From the time Adolf Hitler came into power in 1933, German spies were active in New York. In 1937, a German national living in Queens stole the blueprints for the country’s most precious secret, the Norden Bombsight, delivering them to the German military two years before World War II started in Europe and four years before the US joined the fight. When the FBI uncovered a ring of Nazi spies in the city, President Franklin Roosevelt formally declared J. Edgar Hoover as America’s spymaster with responsibility for overseeing all investigations. As war began in Europe in 1939, a naturalized German-American was recruited by the Nazis to set up a radio transmitter and collect messages from spies active in the city to send back to Nazi spymasters in Hamburg. This German-American, William G. Sebold, approached the FBI and became the first double agent in the Bureau’s history, the center of a sixteen-month investigation that led to the arrest of a colorful cast of thirty-three enemy agents, among them a South African adventurer with an exotic accent and a monocle and a Jewish femme fatale, Lilly Stein, who escaped Nazi Vienna by offering to seduce US military men into whispering secrets into her ear.

A riveting, meticulously researched, and fast-moving story, Double Agentdetails the largest and most important espionage bust in American history.

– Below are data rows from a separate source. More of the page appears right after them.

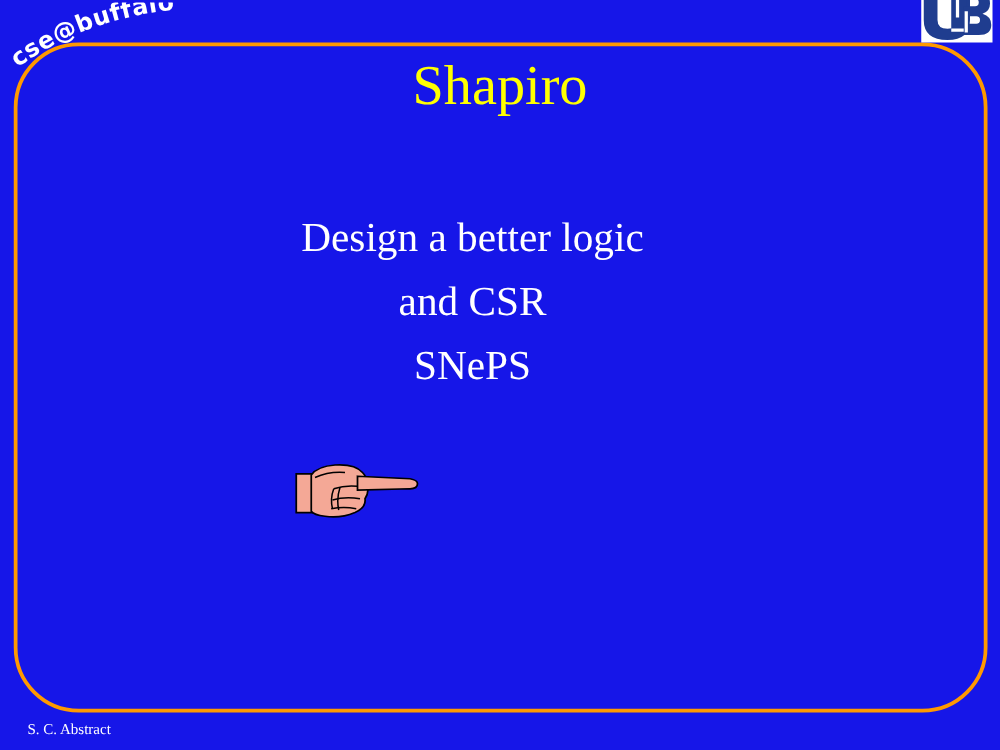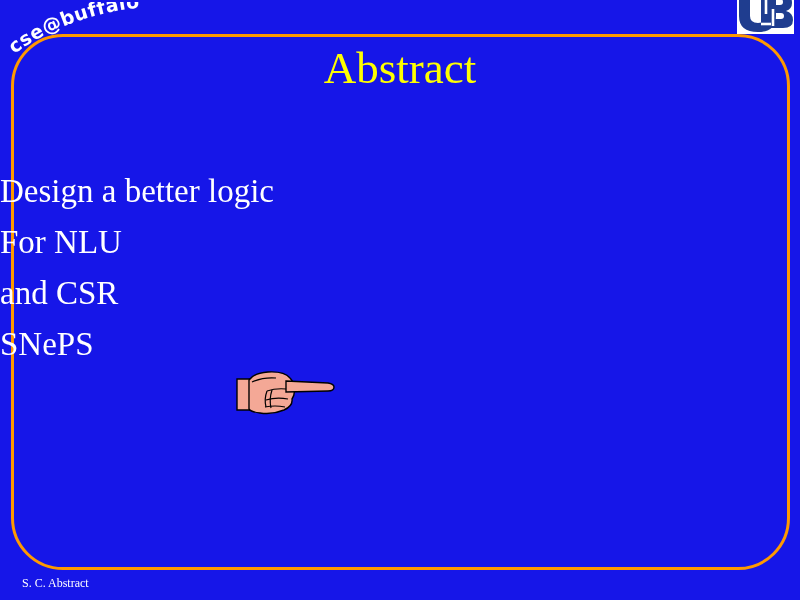--- a/index.html
+++ b/index.html
@@ -70,21 +70,21 @@
     font-family: "Liberation Serif", serif;
     white-space: nowrap;
   }
 
   
   #body-block {
     position: absolute;
     left: 0;
     top: 166px;
     width: 756px;
-    text-align: left;
+    text-align: center;
   }
   .body-line {
     color: #ffffff;
     font-size: 33px;
     line-height: 51px;
     font-family: "Liberation Serif", serif;
     white-space: nowrap;
   }
 
   
@@ -134,25 +134,24 @@
       </g>
 
       <g fill="none" stroke="#ffffff" stroke-width="2.6">
         <path d="M 29,-6 L 29,14"></path>
         <path d="M 36,9 L 36,26"></path>
         <path d="M 24,24 L 34,24"></path>
       </g>
     </svg>
   </div>
 
-  <div id="title">Abstract</div>
+  <div id="title">Shapiro</div>
 
   <div id="body-block">
     <div class="body-line">Design a better logic</div>
-    <div class="body-line">For NLU</div>
     <div class="body-line">and CSR</div>
     <div class="body-line">SNePS</div>
   </div>
 
   <svg id="hand-pointer" viewBox="0 0 104 48">
 
     <path d="M 1,10 L 14,10 L 14,41 L 1,41 Z" fill="#f4a896" stroke="#000000" stroke-width="1.4"></path>
 
     <path d="M 13,11 Q 18,4 32,3 Q 48,2 54,9 Q 58,13 57,18
              Q 60,24 56,30 Q 57,37 48,41 Q 36,46 24,44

This is a fascinating story about a spy ring that started here in the U.S. by Germany in 1933. The main goal besides information was any plans that were being used for building any new equipment for the war in Europe. A German from Queens working in a plant that developed and made our most advanced invention, the Norbert Bomb-sight, was able to steal the blueprints. BY 1939 a naturalized German American by the name of William G. Sebold, went to the FBI after a trip he took to Homburg, Germany and told them he was approached by the Germans to be a spy on the U.S. Taking being an American very seriously he felt it was his duty to inform them of what happened. What happened was he became the first double agent we ever had and throughout the war was able to get information on people from the U.S. in Europe, and even a women in South Africa, just to name a few. In all he was able to bring 33 people to trial for espionage and they were all convicted. The story is amazing, and is still to date the largest arrest and conviction on record. The other part of the story that got me is that I had never heard of this man before. Being a WWII history buff because of my father fighting in Europe, I would have thought somewhere along in my reading I would have seen his name somewhere, but no. Not even a movie about this man. The book though is good, I don’t get into all of the writing part. Look it is history some of it is interesting and some is boring for some people, but for me I wish I knew about this man sooner. This is a good story and though you may know what happens the people in the book are real and so is the suspense and mystery. Overall a good book. I got this book from net galley.   I give this 4 stars.